INSTRUCTIONS FOR THE TASK » Your answer should hold all lines of the entries that include the word "precendence".
>>>>>
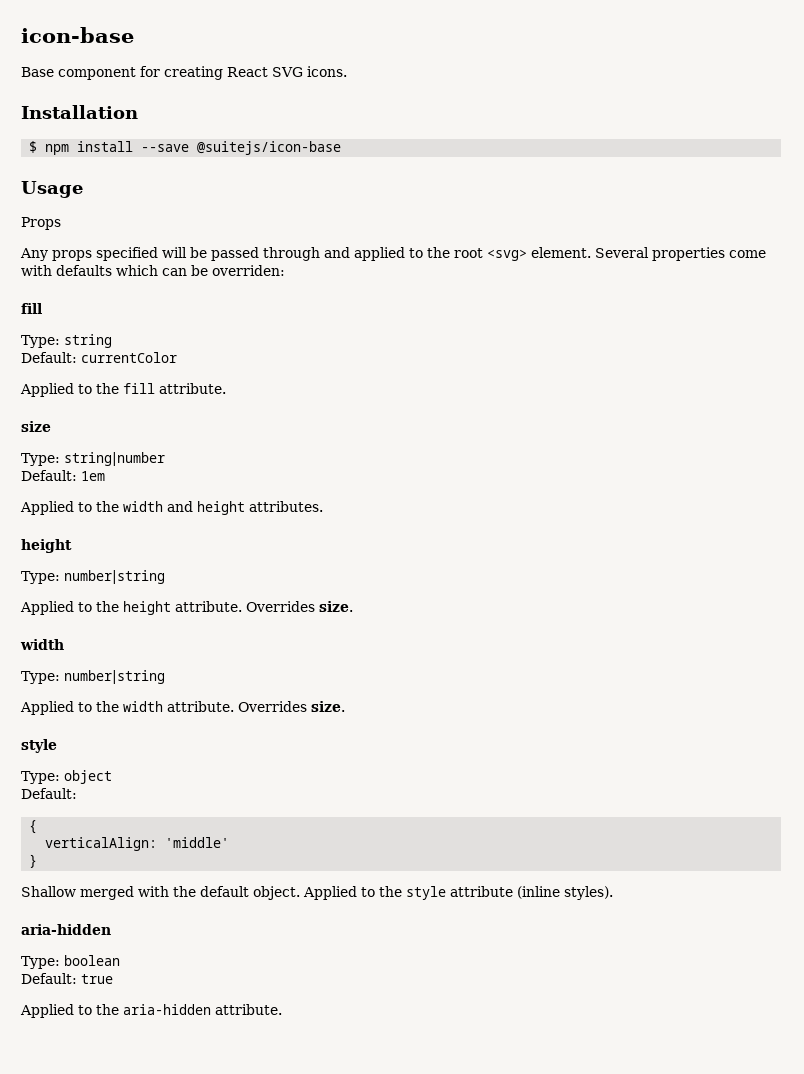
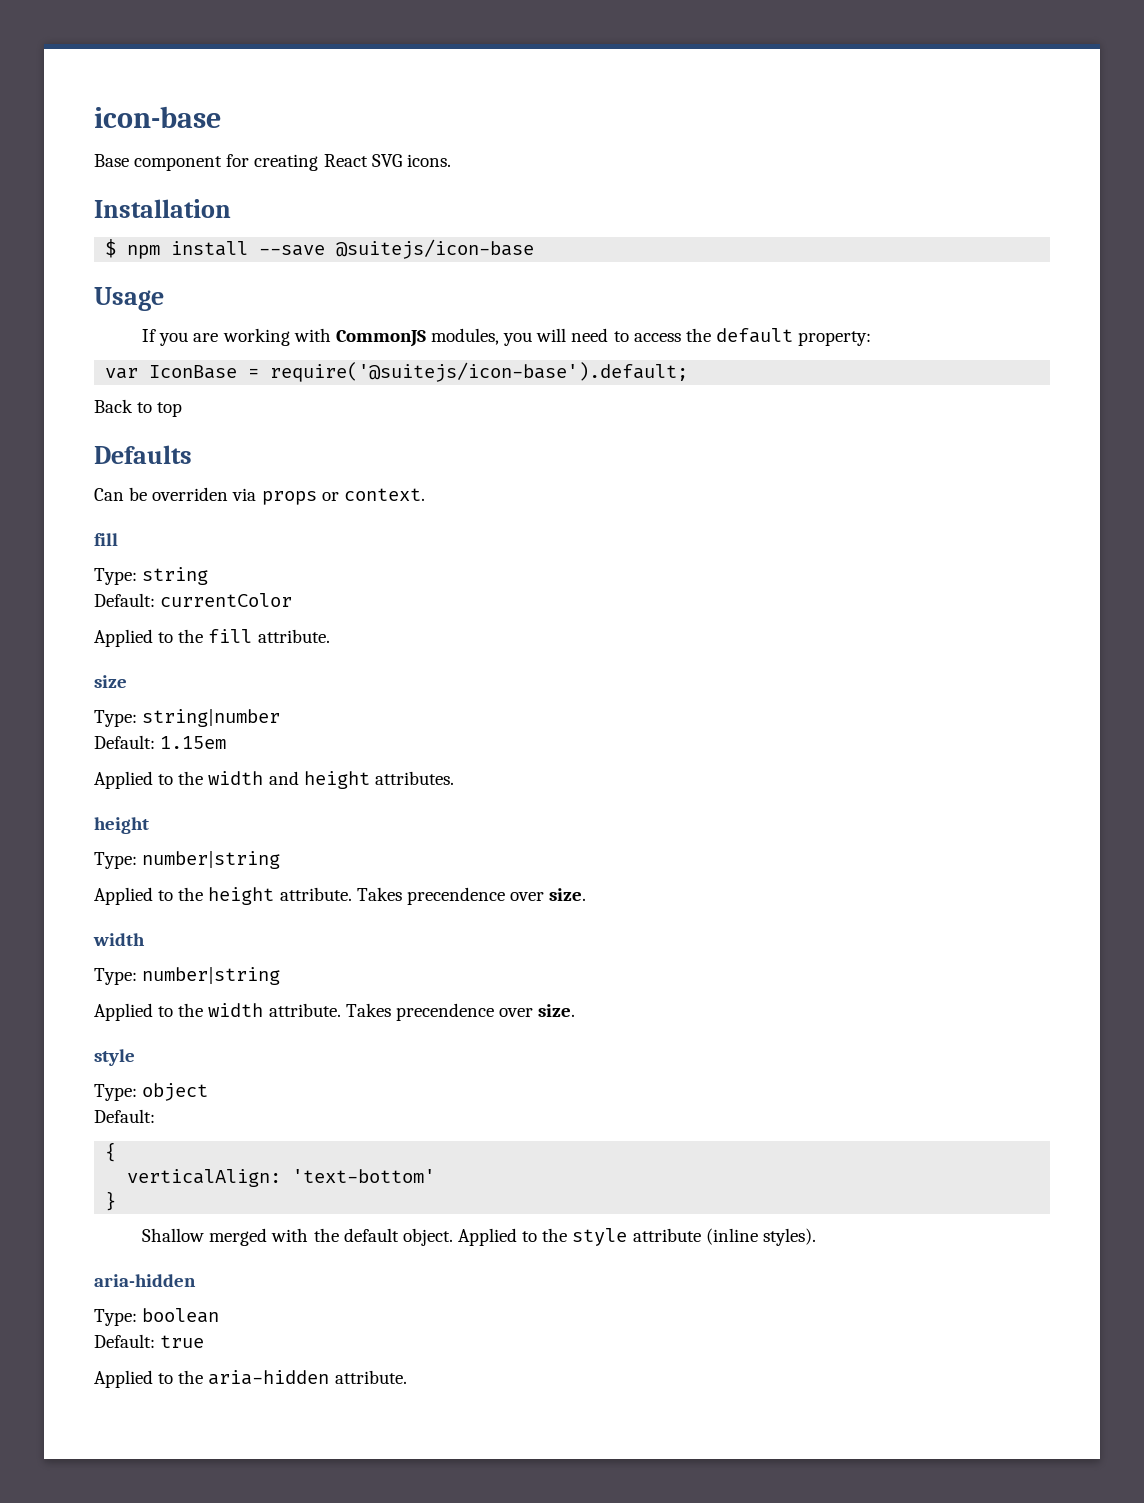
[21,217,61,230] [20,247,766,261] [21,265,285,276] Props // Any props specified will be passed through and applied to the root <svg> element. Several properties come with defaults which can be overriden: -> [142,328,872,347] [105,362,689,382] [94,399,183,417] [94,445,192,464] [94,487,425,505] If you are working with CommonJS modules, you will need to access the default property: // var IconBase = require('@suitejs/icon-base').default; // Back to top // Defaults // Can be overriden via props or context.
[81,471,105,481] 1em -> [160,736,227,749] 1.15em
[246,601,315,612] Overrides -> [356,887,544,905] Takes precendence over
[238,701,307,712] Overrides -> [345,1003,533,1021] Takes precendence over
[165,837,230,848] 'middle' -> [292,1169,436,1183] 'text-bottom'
<<<<<
FINISHED TASK »
[246,601,315,612] Overrides -> [356,887,544,905] Takes precendence over
[238,701,307,712] Overrides -> [345,1003,533,1021] Takes precendence over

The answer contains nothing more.